Exclude all pictures, then restate the entries below word for word.

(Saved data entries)
↓↓↓

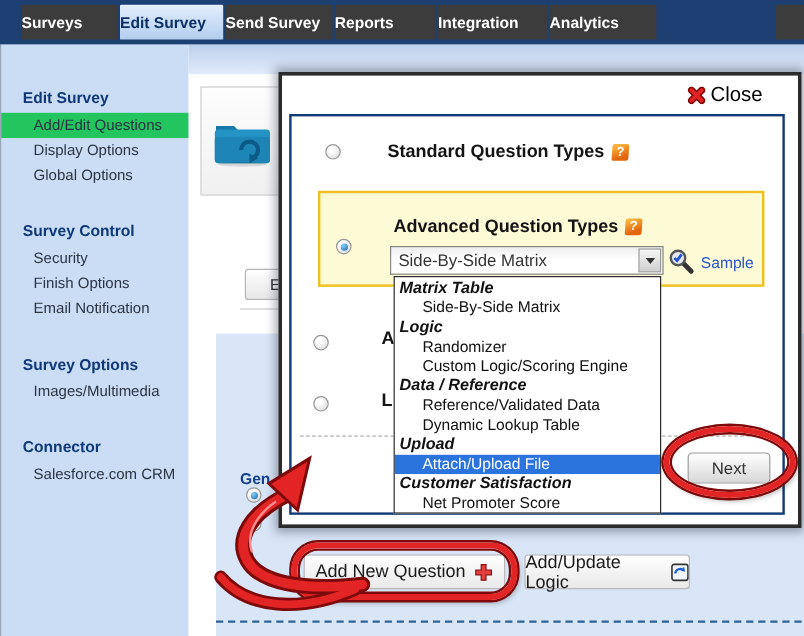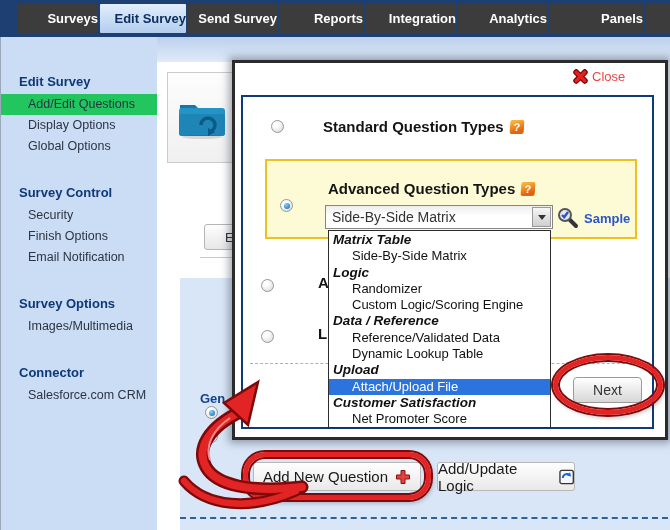--- a/index.html
+++ b/index.html
@@ -6,21 +6,21 @@
   html,body { margin:0; padding:0; }
   body {
     width:670px; height:530px; position:relative; overflow:hidden;
     background:#ffffff; font-family:"Liberation Sans", sans-serif;
   }
 
   
   .nav { position:absolute; left:0; top:0; width:670px; height:37px; background:#1e3f71; z-index:5; }
   .tab {
     position:absolute; top:4px; height:29px; background:#3d3c3c; color:#fff;
-    font-weight:bold; font-size:13px; display:flex; align-items:center; justify-content:flex-end;
+    font-weight:bold; font-size:13px; display:flex; align-items:center; justify-content:flex-start;
     cursor:pointer; border-radius:1px;
   }
   .tab.active { background:linear-gradient(#e2eefc,#b3cdee); color:#0d2f63; }
 
   
   .band { position:absolute; left:157px; top:37px; width:513px; height:25px;
           background:linear-gradient(#bcd0ec,#e0ebfa); z-index:1; }
   .sidebar { position:absolute; left:0; top:37px; width:157px; height:493px;
              background:#cbddf5; border-left:1px solid #9aa7b8; z-index:2; padding-top:33px; }
   .side-header { font-weight:bold; color:#0e3877; font-size:13px; padding:4px 0 5px 18px; }
@@ -48,40 +48,40 @@
            background:radial-gradient(circle at 35% 30%, #ffffff 20%, #d6d6d6);
            border:1px solid #979797; z-index:4; }
   .radio.sel::after { content:""; position:absolute; left:2.5px; top:2.5px; width:6px; height:6px;
            border-radius:50%; background:radial-gradient(circle at 35% 30%, #7cc8f2 10%, #0d63a8); }
 
   
   .modal { position:absolute; left:232px; top:60px; width:436px; height:380px; background:#ffffff;
            border:3px solid #2b2b2b; z-index:40; box-shadow:0 0 8px 3px rgba(70,80,100,.5); }
   .modal-close { position:absolute; left:338px; top:6px; display:flex; align-items:center; gap:4px;
                  cursor:pointer; z-index:8; }
-  .modal-close span { color:#ef4444; font-size:13px; }
+  .modal-close span { color:#000000; font-size:17px; }
   .inner-box { position:absolute; left:6px; top:32px; width:413px; height:334px; border:2px solid #0f3a75; }
 
   .opt-label { position:absolute; font-size:15px; font-weight:bold; color:#141414; display:flex; gap:6px; align-items:center; z-index:3; }
   .qicon { display:inline-block; width:14px; height:14px; border-radius:2px; color:#fff; font-weight:bold;
            font-size:11px; line-height:14px; text-align:center;
            background:linear-gradient(160deg,#f9b23c 15%,#e2640e 75%); transform:skewX(-4deg); }
 
   .yellow-box { position:absolute; left:30px; top:96px; width:372px; height:80px;
                 background:#fdfad6; border:2px solid #efc11e; z-index:2; }
 
   .select { position:absolute; left:90px; top:142px; width:228px; height:24px; border:1px solid #858585;
             background:linear-gradient(#ededed,#ffffff 45%); display:flex; align-items:center; z-index:4; cursor:pointer; }
   .select-value { flex:1; font-size:14px; color:#333; padding-left:6px; white-space:nowrap; overflow:hidden; }
   .select-arrow { width:19px; height:20px; margin-right:1px; border:1px solid #9a9a9a;
                   background:linear-gradient(#f6f6f6,#cfcfcf); display:flex; align-items:center; justify-content:center; }
   .select-arrow i { width:0; height:0; border-left:4px solid transparent; border-right:4px solid transparent;
                     border-top:5px solid #333; }
 
-  .sample { position:absolute; left:322px; top:144px; display:flex; align-items:center; gap:5px; z-index:4; cursor:pointer;font-weight:bold; }
+  .sample { position:absolute; left:322px; top:144px; display:flex; align-items:center; gap:5px; z-index:4; cursor:pointer; }
   .sample span { color:#2a55cc; font-size:13px; }
 
   .partial-opt { position:absolute; font-size:15px; font-weight:bold; color:#141414; z-index:2; }
 
   .modal-dash { position:absolute; left:15px; top:300px; width:400px; border-top:1px dashed #b0b0b0; z-index:1; }
 
   .droplist { position:absolute; left:93px; top:167px; width:223px; height:198px; background:#fff;
               border:1px solid #2c2c2c; z-index:6; padding-top:1px; }
   .drow { height:16.3px; font-size:13px; color:#111; line-height:16px; white-space:nowrap; cursor:pointer; }
   .drow.group { font-weight:bold; font-style:italic; font-size:13.5px; padding-left:4px; }
@@ -122,23 +122,20 @@
       <span>Send Survey</span>
     </div>
   <div class="tab" style="left:279px;width:84px;">
       <span>Reports</span>
     </div>
   <div class="tab" style="left:458px;width:89px;">
       <span>Analytics</span>
     </div>
   <div class="tab" style="left:365px;width:91px;">
       <span>Integration</span>
-    </div>
-  <div class="tab" style="left:549px;width:94px;">
-      <span>Panels</span>
     </div>
   <div class="tab" style="left:646px;width:24px;">
       <span></span>
     </div>
 </div>
 
 <div class="band"></div>
 
 <div class="sidebar">
   <div class="side-header">Edit Survey</div>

↑↑↑

-- Exercise answer --
--- a/index.html
+++ b/index.html
@@ -6,21 +6,21 @@
   html,body { margin:0; padding:0; }
   body {
     width:670px; height:530px; position:relative; overflow:hidden;
     background:#ffffff; font-family:"Liberation Sans", sans-serif;
   }
 
   
   .nav { position:absolute; left:0; top:0; width:670px; height:37px; background:#1e3f71; z-index:5; }
   .tab {
     position:absolute; top:4px; height:29px; background:#3d3c3c; color:#fff;
-    font-weight:bold; font-size:13px; display:flex; align-items:center; justify-content:flex-end;
+    font-weight:bold; font-size:13px; display:flex; align-items:center; justify-content:flex-start;
     cursor:pointer; border-radius:1px;
   }
   .tab.active { background:linear-gradient(#e2eefc,#b3cdee); color:#0d2f63; }
 
   
   .band { position:absolute; left:157px; top:37px; width:513px; height:25px;
           background:linear-gradient(#bcd0ec,#e0ebfa); z-index:1; }
   .sidebar { position:absolute; left:0; top:37px; width:157px; height:493px;
              background:#cbddf5; border-left:1px solid #9aa7b8; z-index:2; padding-top:33px; }
   .side-header { font-weight:bold; color:#0e3877; font-size:13px; padding:4px 0 5px 18px; }
@@ -48,40 +48,40 @@
            background:radial-gradient(circle at 35% 30%, #ffffff 20%, #d6d6d6);
            border:1px solid #979797; z-index:4; }
   .radio.sel::after { content:""; position:absolute; left:2.5px; top:2.5px; width:6px; height:6px;
            border-radius:50%; background:radial-gradient(circle at 35% 30%, #7cc8f2 10%, #0d63a8); }
 
   
   .modal { position:absolute; left:232px; top:60px; width:436px; height:380px; background:#ffffff;
            border:3px solid #2b2b2b; z-index:40; box-shadow:0 0 8px 3px rgba(70,80,100,.5); }
   .modal-close { position:absolute; left:338px; top:6px; display:flex; align-items:center; gap:4px;
                  cursor:pointer; z-index:8; }
-  .modal-close span { color:#ef4444; font-size:13px; }
+  .modal-close span { color:#000000; font-size:17px; }
   .inner-box { position:absolute; left:6px; top:32px; width:413px; height:334px; border:2px solid #0f3a75; }
 
   .opt-label { position:absolute; font-size:15px; font-weight:bold; color:#141414; display:flex; gap:6px; align-items:center; z-index:3; }
   .qicon { display:inline-block; width:14px; height:14px; border-radius:2px; color:#fff; font-weight:bold;
            font-size:11px; line-height:14px; text-align:center;
            background:linear-gradient(160deg,#f9b23c 15%,#e2640e 75%); transform:skewX(-4deg); }
 
   .yellow-box { position:absolute; left:30px; top:96px; width:372px; height:80px;
                 background:#fdfad6; border:2px solid #efc11e; z-index:2; }
 
   .select { position:absolute; left:90px; top:142px; width:228px; height:24px; border:1px solid #858585;
             background:linear-gradient(#ededed,#ffffff 45%); display:flex; align-items:center; z-index:4; cursor:pointer; }
   .select-value { flex:1; font-size:14px; color:#333; padding-left:6px; white-space:nowrap; overflow:hidden; }
   .select-arrow { width:19px; height:20px; margin-right:1px; border:1px solid #9a9a9a;
                   background:linear-gradient(#f6f6f6,#cfcfcf); display:flex; align-items:center; justify-content:center; }
   .select-arrow i { width:0; height:0; border-left:4px solid transparent; border-right:4px solid transparent;
                     border-top:5px solid #333; }
 
-  .sample { position:absolute; left:322px; top:144px; display:flex; align-items:center; gap:5px; z-index:4; cursor:pointer;font-weight:bold; }
+  .sample { position:absolute; left:322px; top:144px; display:flex; align-items:center; gap:5px; z-index:4; cursor:pointer; }
   .sample span { color:#2a55cc; font-size:13px; }
 
   .partial-opt { position:absolute; font-size:15px; font-weight:bold; color:#141414; z-index:2; }
 
   .modal-dash { position:absolute; left:15px; top:300px; width:400px; border-top:1px dashed #b0b0b0; z-index:1; }
 
   .droplist { position:absolute; left:93px; top:167px; width:223px; height:198px; background:#fff;
               border:1px solid #2c2c2c; z-index:6; padding-top:1px; }
   .drow { height:16.3px; font-size:13px; color:#111; line-height:16px; white-space:nowrap; cursor:pointer; }
   .drow.group { font-weight:bold; font-style:italic; font-size:13.5px; padding-left:4px; }
@@ -122,23 +122,20 @@
       <span>Send Survey</span>
     </div>
   <div class="tab" style="left:279px;width:84px;">
       <span>Reports</span>
     </div>
   <div class="tab" style="left:458px;width:89px;">
       <span>Analytics</span>
     </div>
   <div class="tab" style="left:365px;width:91px;">
       <span>Integration</span>
-    </div>
-  <div class="tab" style="left:549px;width:94px;">
-      <span>Panels</span>
     </div>
   <div class="tab" style="left:646px;width:24px;">
       <span></span>
     </div>
 </div>
 
 <div class="band"></div>
 
 <div class="sidebar">
   <div class="side-header">Edit Survey</div>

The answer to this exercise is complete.